We are trying to help you, but it is very obvious this was your first stop on the road to learning. The questions you asked and the way you asked them and the way you responded when you didn't get the answers you wanted are all pretty good indicators you are looking for short cuts. Had you spent 30 seconds with a Google search. Take " boating rules and regulations " for example. You would have been able to answer that question yourself. You say you want an aluminum boat but you don't express what you find good about aluminum instead you ask use if we agree with your choice and ask if it will be to hot to walk barefoot on?

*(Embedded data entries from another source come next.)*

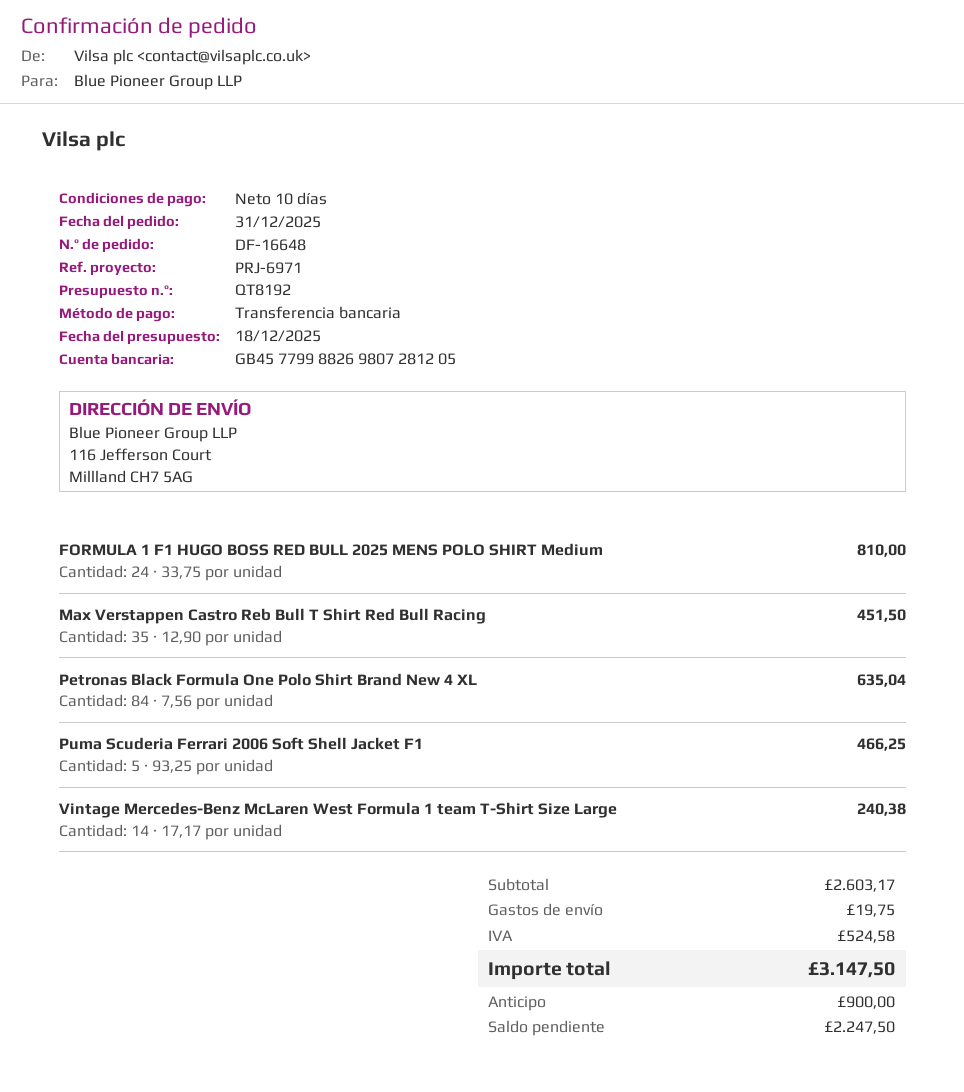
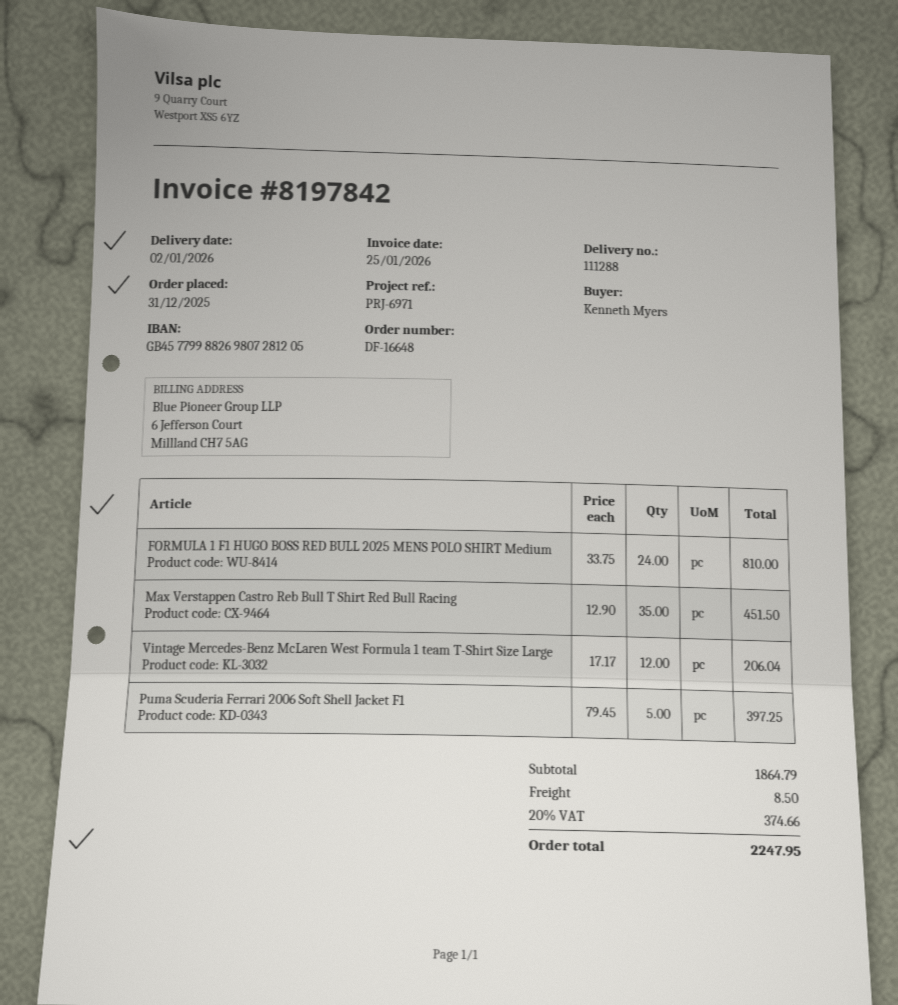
Petronas Black Formula One Polo Shirt Brand New 4 XL: 84 x 7.56 = 635.04 -> none
Puma Scuderia Ferrari 2006 Soft Shell Jacket F1: 5 x 93.25 = 466.25 -> 5 x 79.45 = 397.25
Vintage Mercedes-Benz McLaren West Formula 1 team T-Shirt Size Large: 14 x 17.17 = 240.38 -> 12 x 17.17 = 206.04
subtotal: 2603.17 -> 1864.79
shipping: 19.75 -> 8.50
tax: 524.58 -> 374.66
total: 3147.50 -> 2247.95

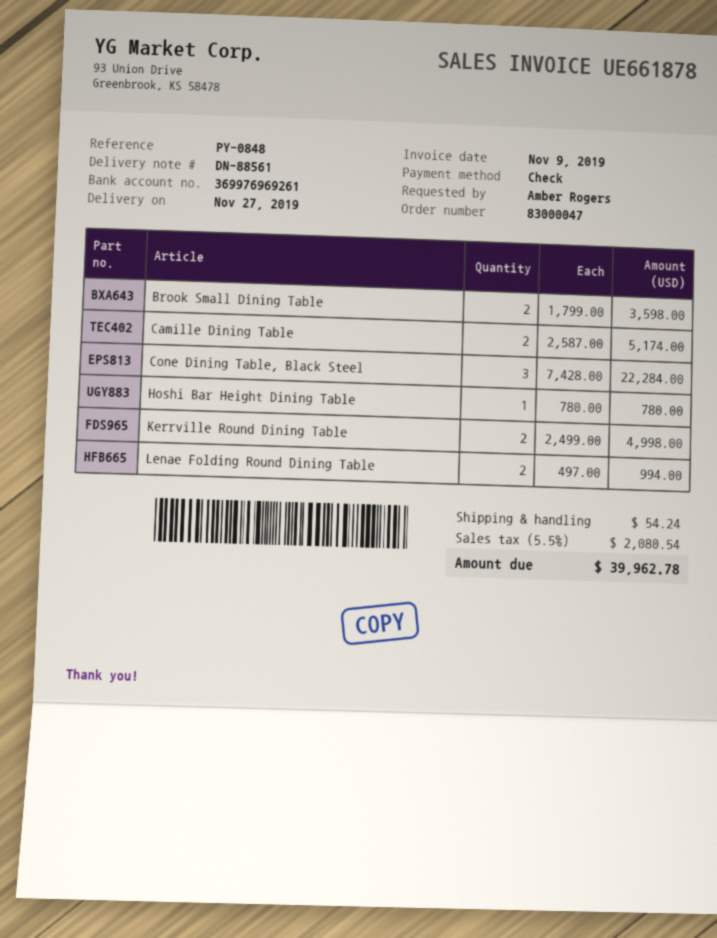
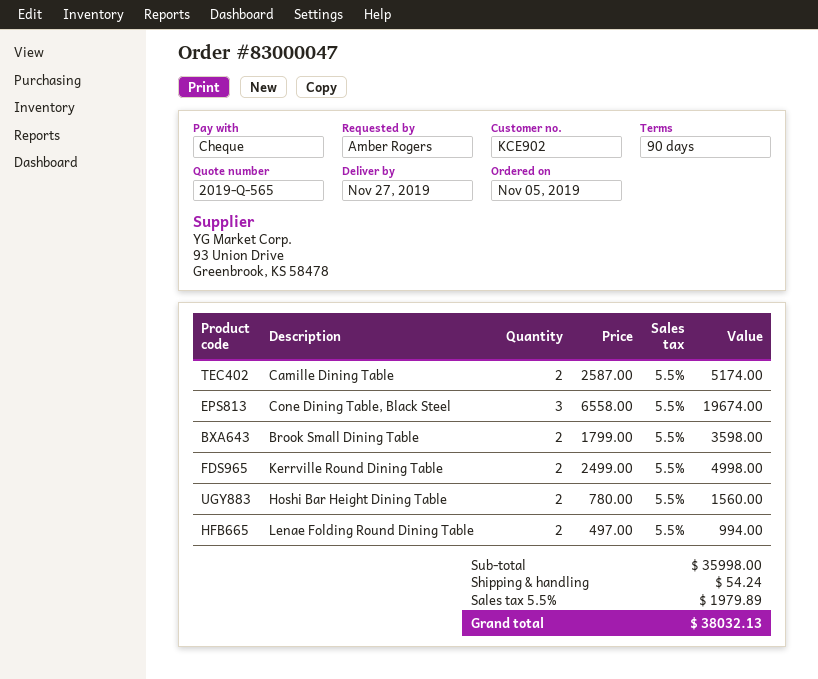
Cone Dining Table, Black Steel: 3 x 7428.00 = 22284.00 -> 3 x 6558.00 = 19674.00
Hoshi Bar Height Dining Table: 1 x 780.00 = 780.00 -> 2 x 780.00 = 1560.00
tax: 5.5% = 2080.54 -> 5.5% = 1979.89
total: 39962.78 -> 38032.13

If your not worried about anything else and only want help choosing a boat. You need to express more about what you are looking for and what you want to do. Of the boats you listed, are any of those aluminum cats? What was it about those boats that they made your list? Do you know their beam? Their displacement? Rig type, sloop/yawl/ketch/??? Did you choose them based on the builder or the designer?

Everything about your first hand full of posts here screams " I am new and in a hurry " a dangerous combination. You are not the first one to do that and not all of them made out so well at sea. There is a good reason many here have made the suggestions they have.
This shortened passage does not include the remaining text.